> _Aim of the exercise_
With no images included, output each entry below exactly as it appears.

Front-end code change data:
====================

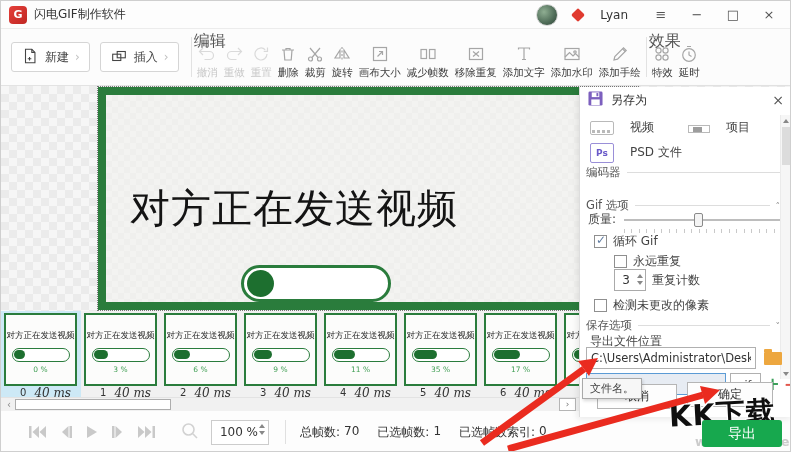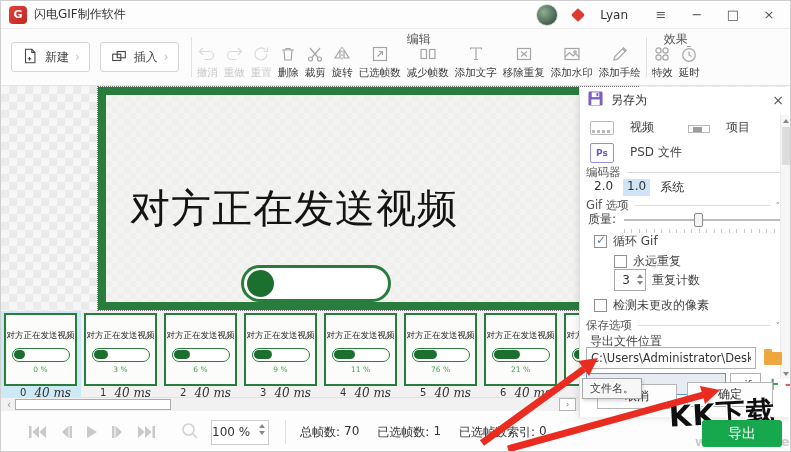"编辑" .tb-group-label { font-size: 12px -> 16px; text-align: center -> left }
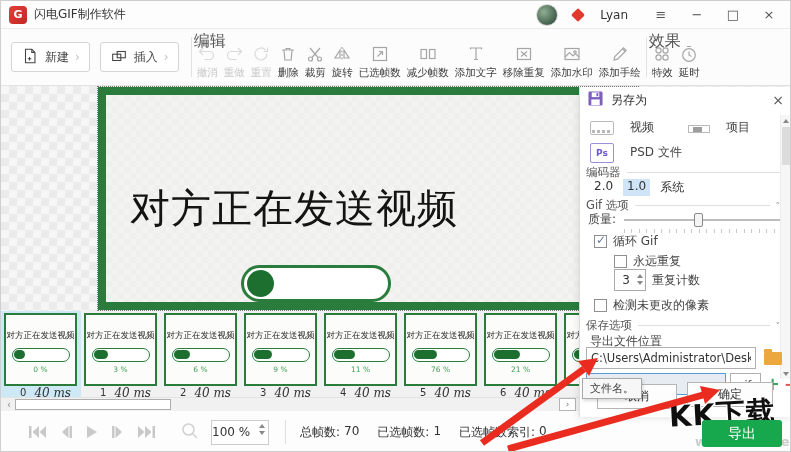"已选帧数" span.lb { text: 已选帧数 -> 画布大小 }
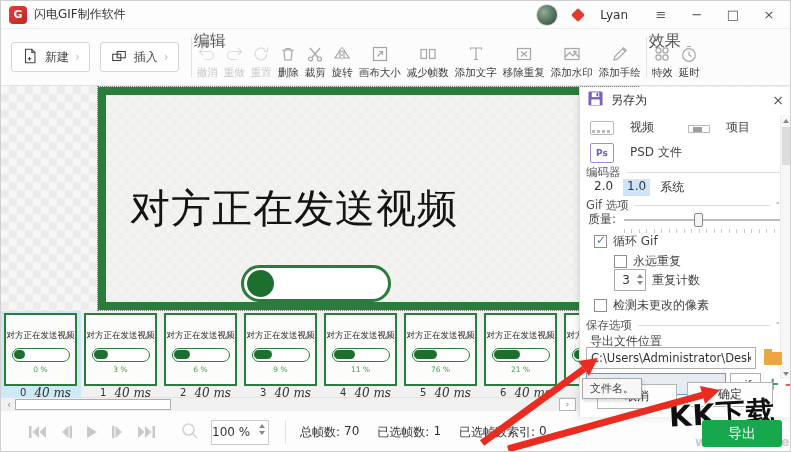"添加文字" div.tb-btn { order: before "移除重复" -> after "移除重复" }
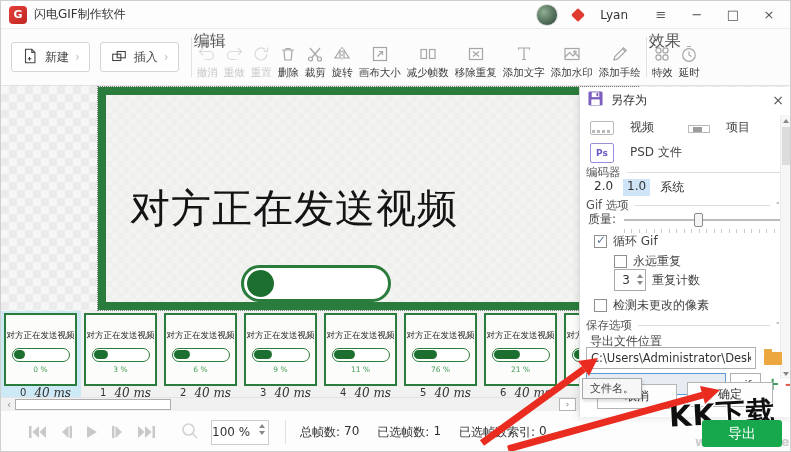"2.0" div.enc-row { html: <div> <span>2.0</span> <span>1.0</span> <span>系统</span> </div> -> none }
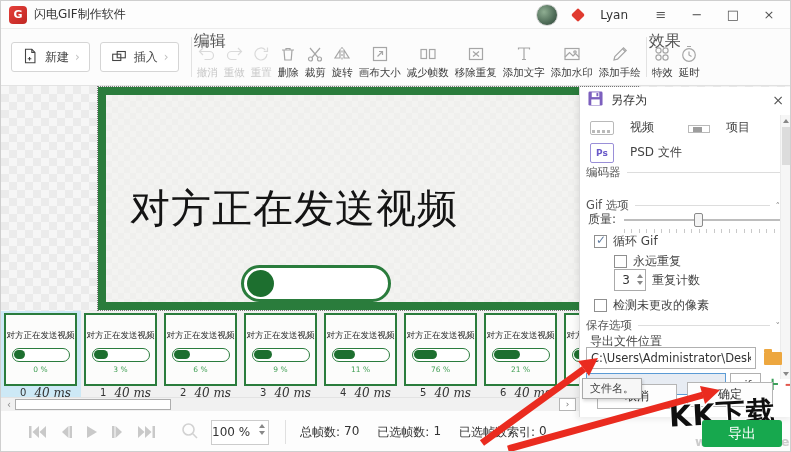"76 %" div.pct { text: 76 -> 35 }
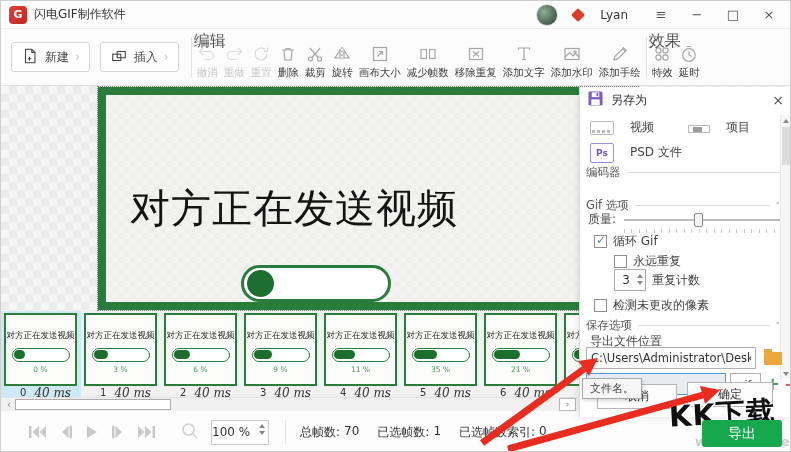"21 %" div.pct { text: 21 -> 17 }
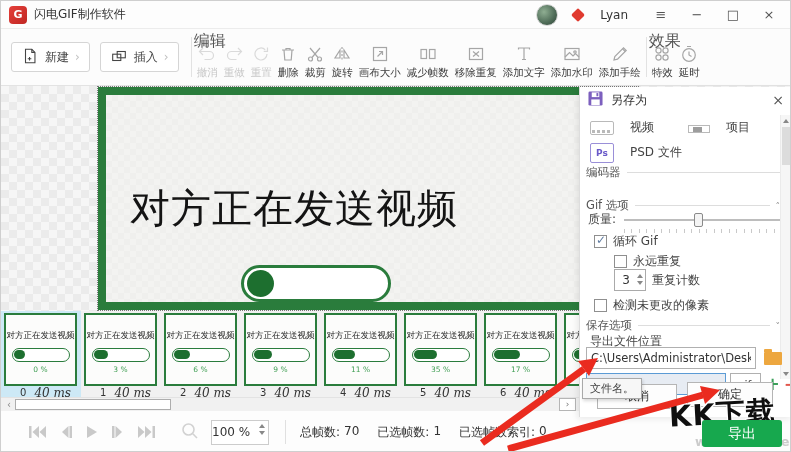"100 %" .zoom-box { justify-content: flex-start -> flex-end }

====================

> _Solution_
"编辑" .tb-group-label { font-size: 12px -> 16px; text-align: center -> left }
"已选帧数" span.lb { text: 已选帧数 -> 画布大小 }
"添加文字" div.tb-btn { order: before "移除重复" -> after "移除重复" }
"2.0" div.enc-row { html: <div> <span>2.0</span> <span>1.0</span> <span>系统</span> </div> -> none }
"76 %" div.pct { text: 76 -> 35 }
"21 %" div.pct { text: 21 -> 17 }
"100 %" .zoom-box { justify-content: flex-start -> flex-end }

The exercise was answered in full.